Not bad, Tom. Good boy. He deserved a Scooby snack.

“Well, I’m from Boston, and this summer is my first time in Newport, so in all seriousness, I doubt it.”

“No, I mean it. I’ve seen you in one of the stores in town. I went in to get a gift for my mom once, and you were working the counter. I thought about trying to talk to you, but I chickened out. I ended up buying one of those ridiculous signs you hang on doorknobs while I tried to build up my courage.”

“Really? That’s funny, and flattering.” I looked up at him and realized that I did recognize him. He was the guy who bought the I’
D RATHER BE FISHING
sign. The one who I thought seemed interested, but then left without even so much as asking my name. And now, a few beers in, he had no problem talking to me. Maybe I should suggest that Lara sell cocktails in the store to make sure that nothing like this ever happened again. I found it oddly cute that he could place me from his brief visit to the shop. This guy was either hugely attentive or a complete psychotic stalker. I decided to go with attentive until he displayed some other sign of needing to be locked up in a high-security prison wearing a face mask. “Oh yeah,” I said as I broke into a wide grin. “I do remember you. I’m sorry it took me a few minutes to place you.”

“Don’t be sorry. Is that what you do for a living? Work in that store?”

“No, I’m helping the owner part-time this summer. I’m actually a kindergarten teacher in Boston during the year.”

“Really, that’s great. It must be rewarding working with kids. At least you feel like you contribute something to the world.”

“And you don’t contribute?”

“I work in the accounts department of an ad agency.
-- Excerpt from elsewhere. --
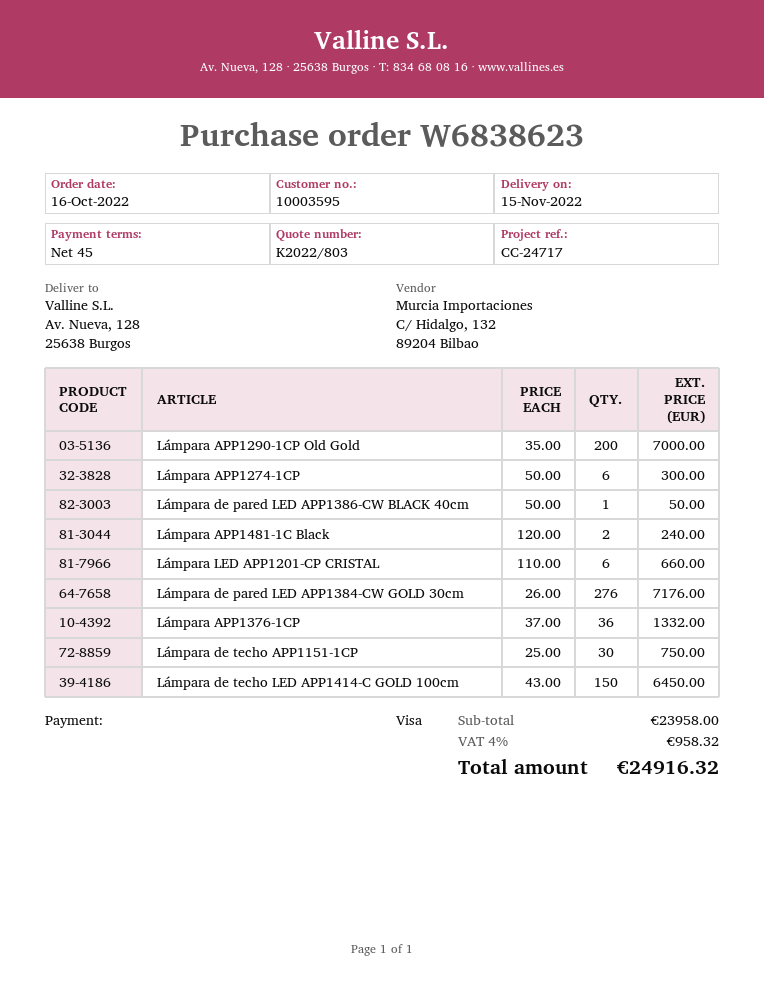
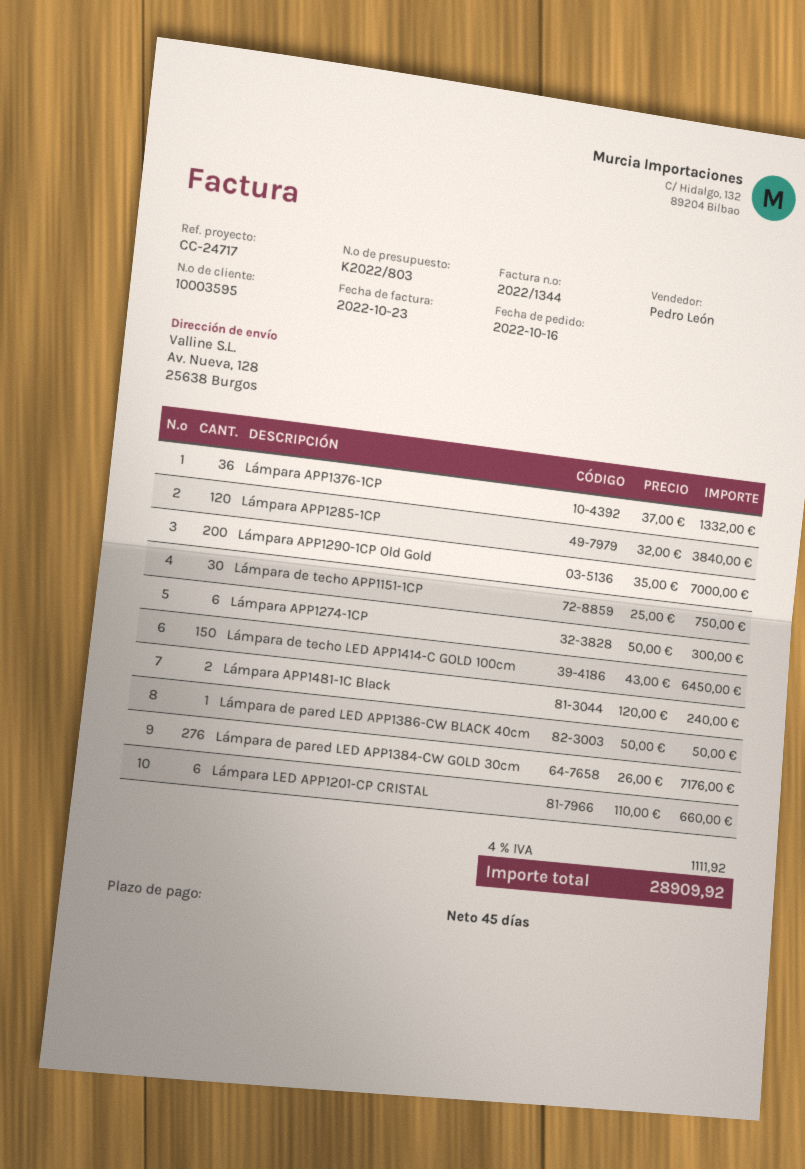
Lámpara APP1285-1CP: none -> 120 x 32.00 = 3840.00
tax: 4% = 958.32 -> 4% = 1111.92
total: 24916.32 -> 28909.92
Let’s just say that if I drop dead tomorrow, no, I won’t feel like I have left my mark on society in any real way, you know what I mean?”

Cute, employed, and civic-minded.
Keep up the good work
,
Tom,
I silently instructed.

“I think these days everyone is trying to figure out how to make their lives more meaningful, but I’m sure the accounts department is happy to have you,” I said, so impressed with how far my ability to flirt had progressed over the last two months.